First appeared in Astounding. Reprinted by Edmund Crispin, Isaac Asimov, and Martin H. Greenberg in two retrospectives.

US Robots makes robots where they drop off the last part of the first law:
"A robot may not injure a human being [or, through inaction, allow a human being to come to harm]."
The robot annoys a worker who tells it to get lost, which it does, literally amid 62 other robots who look just like it. Calvin insists they need to track it down lest it create havoc. It starts to feel superior. They lie to the robots that the humans are protected by gamma rays, which can damage humans, but Nestor 10 knows better--it's only . His arrogance does him in... although I'm still not quite sure why.
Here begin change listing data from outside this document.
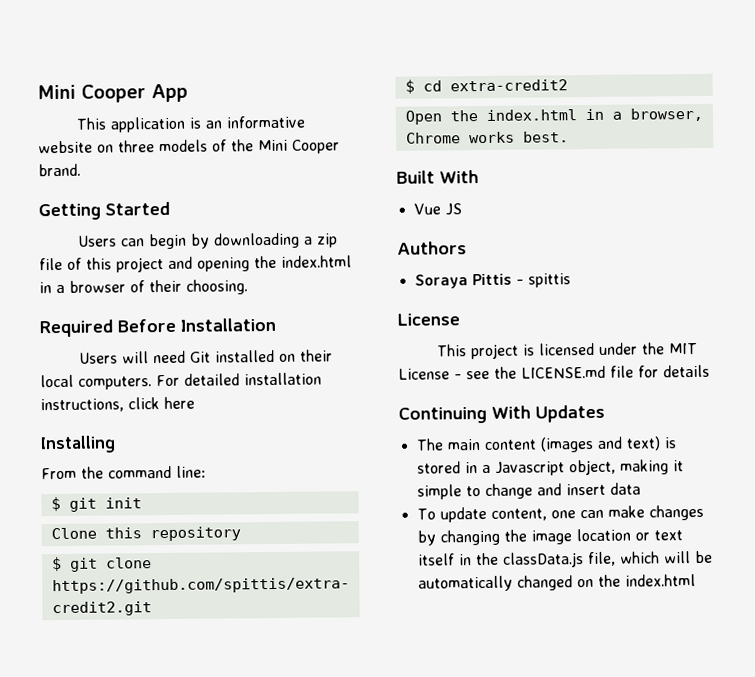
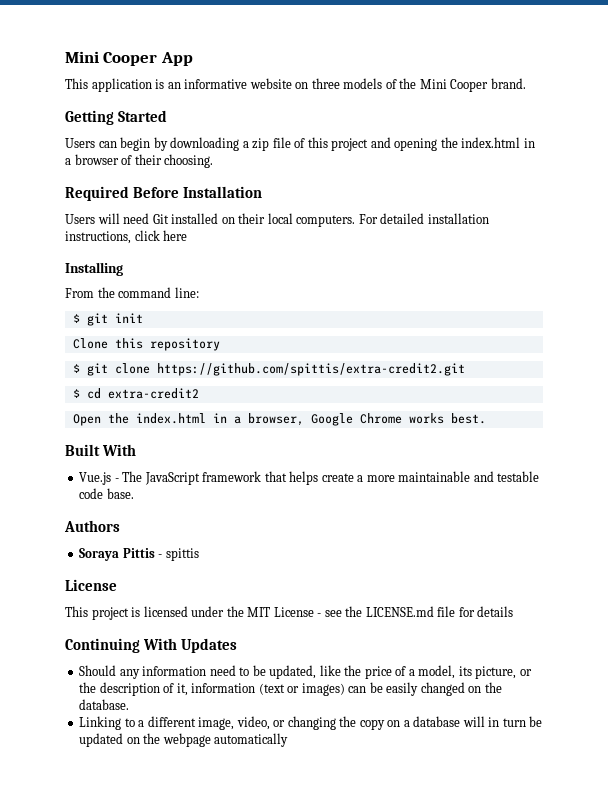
- Open the index.html in a browser, Chrome works best.
+ Open the index.html in a browser, Google Chrome works best.
- Vue JS
+ Vue.js - The JavaScript framework that helps create a more maintainable and testable code base.
- The main content (images and text) is stored in a Javascript object, making it simple to change and insert data
- To update content, one can make changes by changing the image location or text itself in the classData.js file, which will be automatically changed on the index.html
+ Should any information need to be updated, like the price of a model, its picture, or the description of it, information (text or images) can be easily changed on the database.
+ Linking to a different image, video, or changing the copy on a database will in turn be updated on the webpage automatically

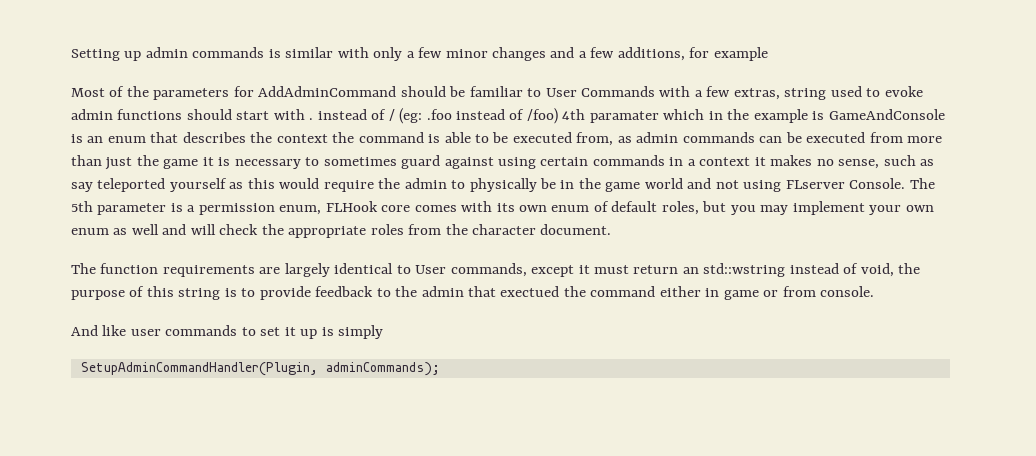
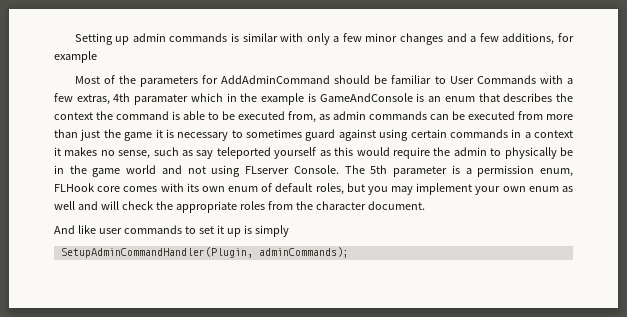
- Most of the parameters for AddAdminCommand should be familiar to User Commands with a few extras, string used to evoke admin functions should start with . instead of / (eg: .foo instead of /foo) 4th paramater which in the example is GameAndConsole is an enum that describes the context the command is able to be executed from, as admin commands can be executed from more than just the game it is necessary to sometimes guard against using certain commands in a context it makes no sense, such as say teleported yourself as this would require the admin to physically be in the game world and not using FLserver Console.
+ Most of the parameters for AddAdminCommand should be familiar to User Commands with a few extras, 4th paramater which in the example is GameAndConsole is an enum that describes the context the command is able to be executed from, as admin commands can be executed from more than just the game it is necessary to sometimes guard against using certain commands in a context it makes no sense, such as say teleported yourself as this would require the admin to physically be in the game world and not using FLserver Console.
- The function requirements are largely identical to User commands, except it must return an std::wstring instead of void, the purpose of this string is to provide feedback to the admin that exectued the command either in game or from console.

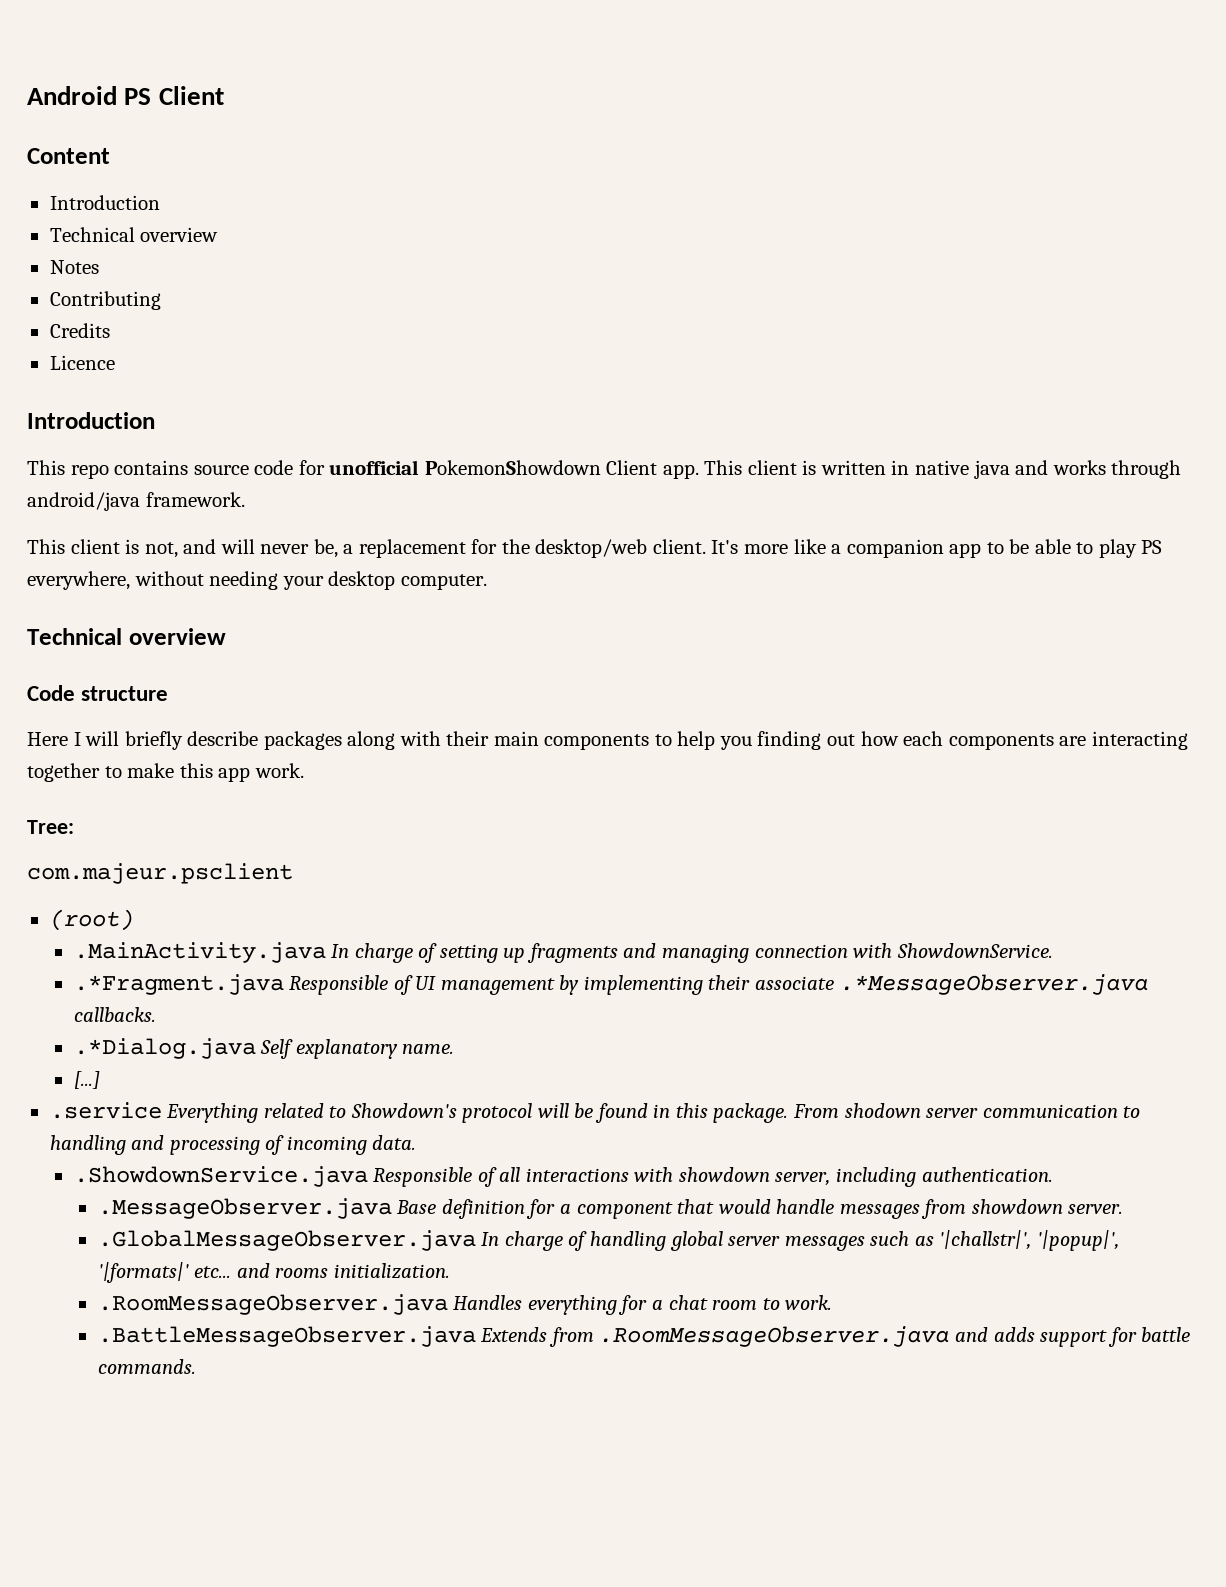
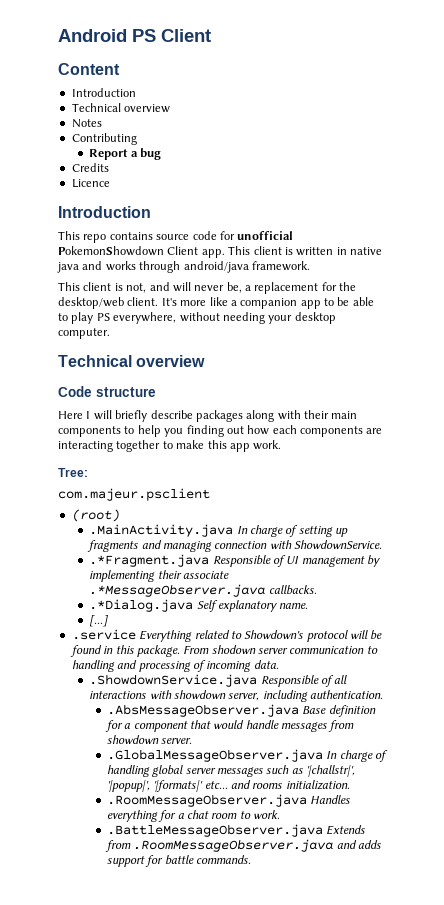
+ Report a bug
- .MessageObserver.java Base definition for a component that would handle messages from showdown server.
+ .AbsMessageObserver.java Base definition for a component that would handle messages from showdown server.

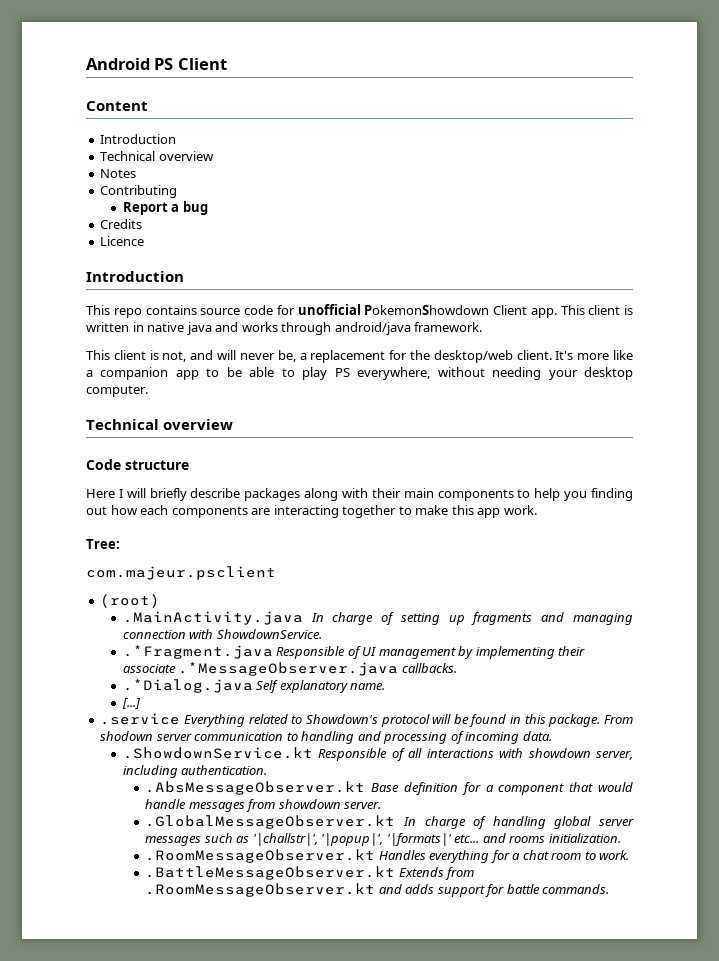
- .ShowdownService.java Responsible of all interactions with showdown server, including authentication.
+ .ShowdownService.kt Responsible of all interactions with showdown server, including authentication.
- .AbsMessageObserver.java Base definition for a component that would handle messages from showdown server.
+ .AbsMessageObserver.kt Base definition for a component that would handle messages from showdown server.
- .GlobalMessageObserver.java In charge of handling global server messages such as '|challstr|', '|popup|', '|formats|' etc... and rooms initialization.
+ .GlobalMessageObserver.kt In charge of handling global server messages such as '|challstr|', '|popup|', '|formats|' etc... and rooms initialization.
- .RoomMessageObserver.java Handles everything for a chat room to work.
+ .RoomMessageObserver.kt Handles everything for a chat room to work.
- .BattleMessageObserver.java Extends from .RoomMessageObserver.java and adds support for battle commands.
+ .BattleMessageObserver.kt Extends from .RoomMessageObserver.kt and adds support for battle commands.

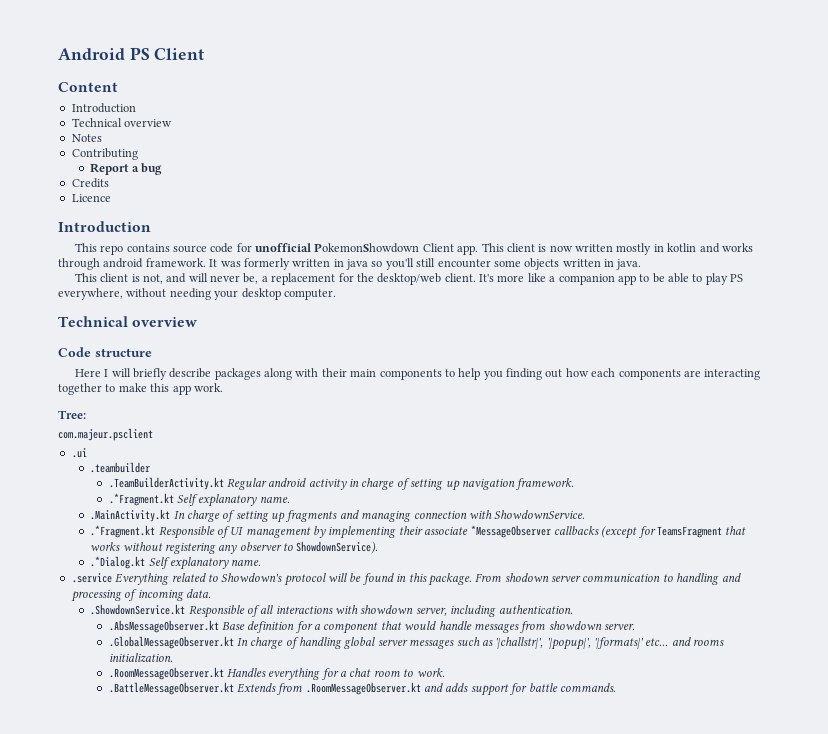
- This client is written in native java and works through android/java framework.
+ This client is now written mostly in kotlin and works through android framework. It was formerly written in java so you'll still encounter some objects written in java.
- (root)
- .MainActivity.java In charge of setting up fragments and managing connection with ShowdownService.
+ .ui
+ .teambuilder
+ .TeamBuilderActivity.kt Regular android activity in charge of setting up navigation framework.
+ .*Fragment.kt Self explanatory name.
+ .MainActivity.kt In charge of setting up fragments and managing connection with ShowdownService.
- .*Fragment.java Responsible of UI management by implementing their associate .*MessageObserver.java callbacks.
- .*Dialog.java Self explanatory name.
- [...]
+ .*Fragment.kt Responsible of UI management by implementing their associate *MessageObserver callbacks (except for TeamsFragment that works without registering any observer to ShowdownService).
+ .*Dialog.kt Self explanatory name.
I mentioned an earlier interpretation from Wikipedia about "Robot Dreams" (I continue the discussion in "The Bicentennial Man") which basically said that the story was anti-robot-slavery. Here's a quote from Susan Calvin:
"The psychologist turned on him with quiet fury, 'I don't want any unbalanced robots in existence.' "
Her job, as I see she sees it, is to protect humanity from rogue robots, at all costs. One might draw a parallel to slavery as undoubtedly there are parallels to men who justified themselves in a similar fashion, but should we protect humanity? and what constitutes a threat to its survival? Calvin is the evolutionary tool to create robots who serve and protect. Should they? That is why they are created, no? to ease the human burden. Do they have feelings, desires, limitations like humans? Quite the moral morass--the tar pits of SF, perhaps.